Michele Buoninconti, “pur avendo agito con straordinaria freddezza”, ha commesso “un unico errore“. Ad incastrarlo, secondo i giudici, sono le chiamate fatte al cellulare della moglie Elena Ceste il giorno dell’omicidio per cercare l’apparecchio, “nel timore che fosse stato smarrito”. L’analisi delle celle telefoniche dimostra, infatti, che Buoninconti era “nell’area del ritrovamento del corpo di Elena in un orario compatibile con il successivo sviluppo dei fatti”.
E’ quanto scrive il giudice del Tribunale d’Asti, Roberto Amerio, nelle motivazioni della sentenza con cui il vigile del fuoco di Costigliole d’Asti è stato condannato in primo grado a 30 anni di carcere lo scorso 4 novembre per l’omicidio della moglie.
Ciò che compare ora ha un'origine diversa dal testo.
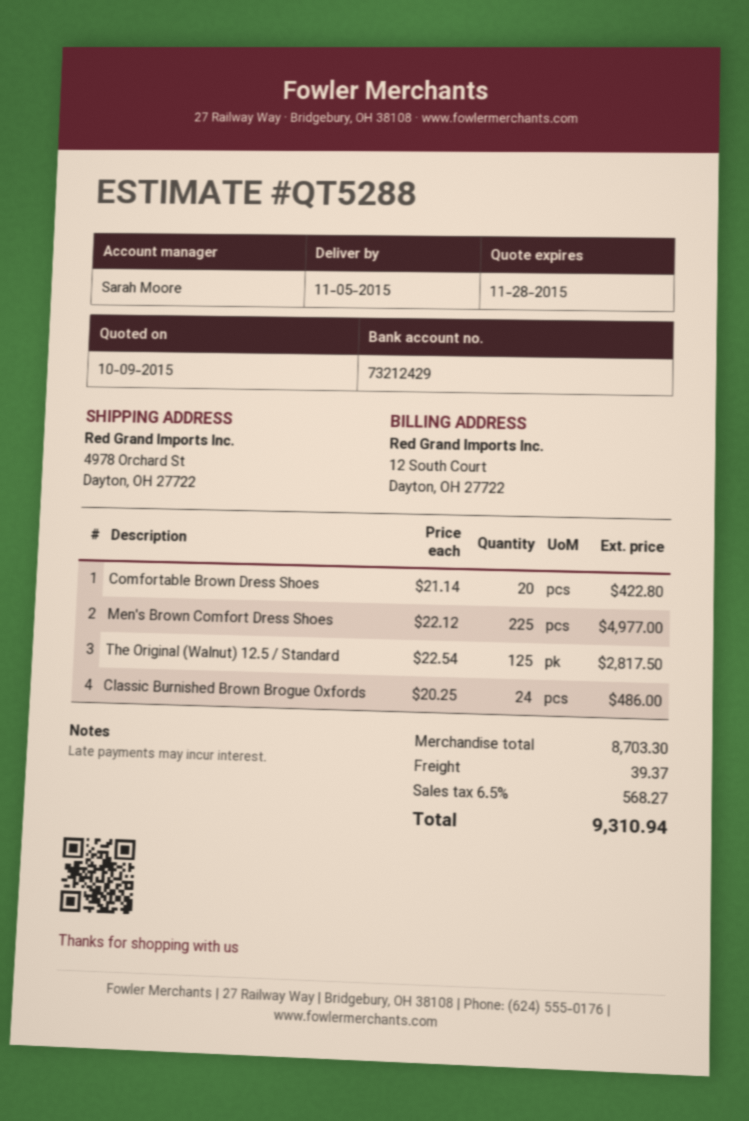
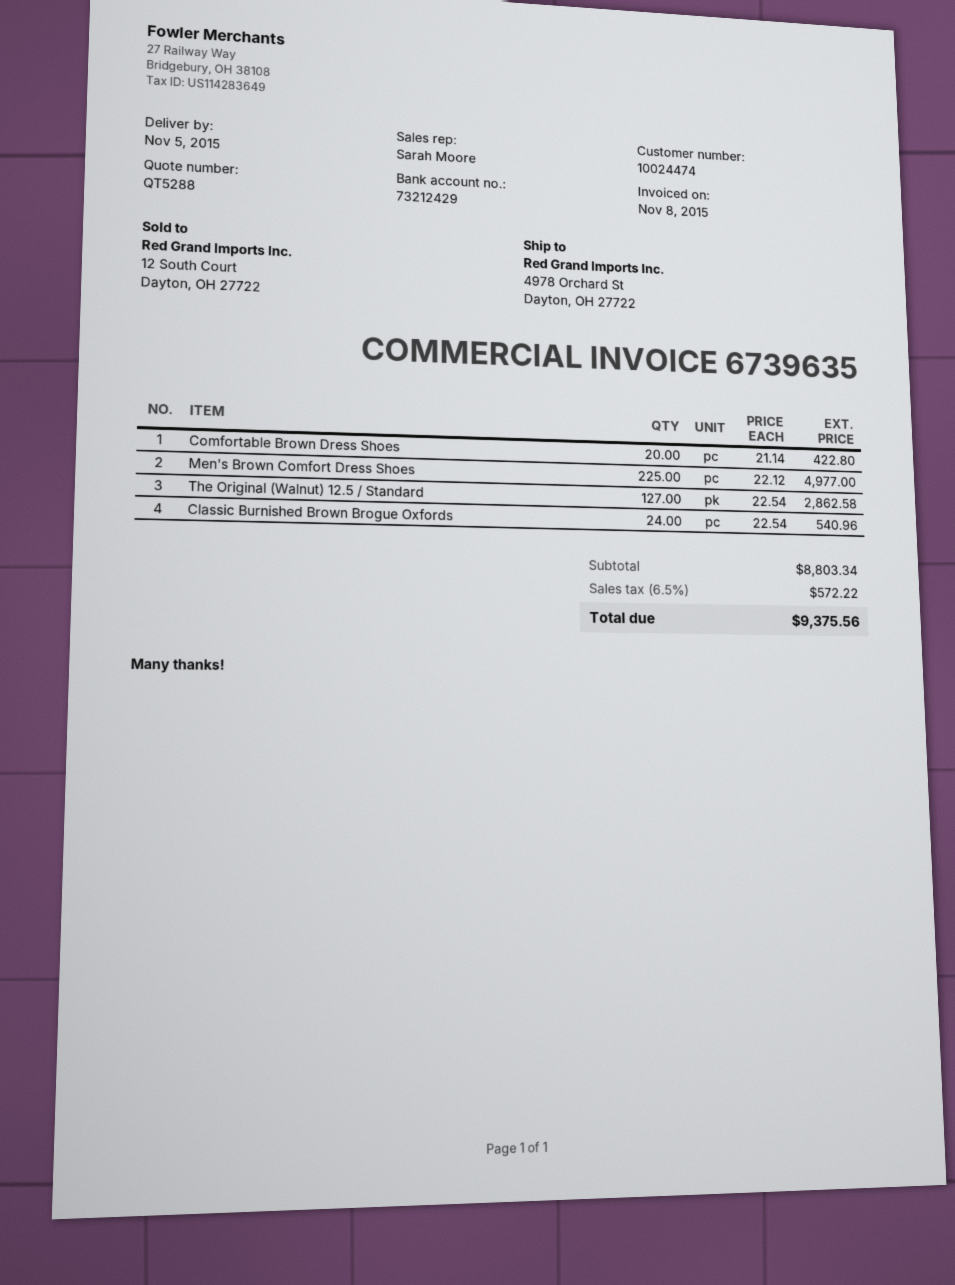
The Original (Walnut) 12.5 / Standard: 125 x 22.54 = 2817.50 -> 127 x 22.54 = 2862.58
Classic Burnished Brown Brogue Oxfords: 24 x 20.25 = 486.00 -> 24 x 22.54 = 540.96
subtotal: 8703.30 -> 8803.34
shipping: 39.37 -> none
tax: 6.5% = 568.27 -> 6.5% = 572.22
total: 9310.94 -> 9375.56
Un delitto che ha avuto una “lunga incubazione” nella mente di Buoninconti. “E’ del tutto verosimile – si legge – ritenere che sia stata l’esasperazione di Michele per la doppia vita tenuta di Elena a sua insaputa a costituire il detonatore dell’azione criminosa”. Secondo il magistrato è probabile che Buoninconti abbia ideato il piano “nell’autunno del 2013” dopo “un primo confronto con la moglie”, ma poi vi ha rimandato in attesa che la donna tornasse “nei controllati ritmi famigliari”.
Il vigile del fuoco ha poi deciso di uccidere il 21 gennaio, quando ha “scorto occasionalmente i messaggi inoltrati da Elena” a un amico. La scelta di agire il 24 è stata “consapevolmente sfruttata perché l’imputato proprio quella mattina fruiva di un riposo programmato”. Il giudice rileva “la tristezza” manifestata da Elena il 22 gennaio durante un incontro con un’amica, che dimostra “il disagio della donna di fronte ai contrastati sentimenti provocati contemporaneamente dal suo desiderio di evasione e dall’amore per la famiglia, identificata soprattutto nei figli”.
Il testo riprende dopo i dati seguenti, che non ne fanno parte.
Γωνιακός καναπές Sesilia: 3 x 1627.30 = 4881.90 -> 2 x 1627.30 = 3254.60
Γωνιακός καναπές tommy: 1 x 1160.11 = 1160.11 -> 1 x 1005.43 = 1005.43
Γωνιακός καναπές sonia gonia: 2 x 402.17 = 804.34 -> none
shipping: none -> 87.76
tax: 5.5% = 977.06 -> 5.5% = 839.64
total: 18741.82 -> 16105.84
Sulla colpevolezza di Buoninconti gli inquirenti non hanno dubbi. Al processo, però, non è stato stabilito “con certezza scientifica con che modalità” Elena Ceste “è stata assassinata”. Il giudice Roberto Amerio, comunque, ricorda come “il mancato rinvenimento di tracce ematiche sulla scena del delitto e sulle auto in uso alla famiglia, oltre all’assenza di veleni e/o farmaci sul parenchima ematico, orientino per un omicidio commesso per strangolamento”.
Elena Ceste era scomparsa dalla villetta di Costigliole d’Asti il mattino del 24 gennaio 2014. Buoninconti, che aveva portato i figli a scuola, al rientro non l’aveva trovata in casa e aveva cominciato a cercarla. Per il vigile del fuoco la moglie stava male, delirava e sarebbe uscita nuda e senza gli occhiali. Il cadavere, ormai ridotto a uno scheletro, venne trovato il 18 ottobre 2014 da alcuni cantonieri impegnati a ripulire un canale nel comune di Isola d’Asti, a due chilometri dall’abitazione. Secondo la Procura e i giudici di primo grado nato dalla gelosia per i contatti che la Ceste aveva con altri uomini. Il 17 agosto 2014 dice ai figli mentre è intercettato dalle microspie piazzate nella sua auto: “Con mamma c’ero riuscito a farla diventare donna. Solo, vai a capire cosa ha visto! Diciotto anni della mia vita per recuperarla, diciotto anni per raddrizzare mamma!”.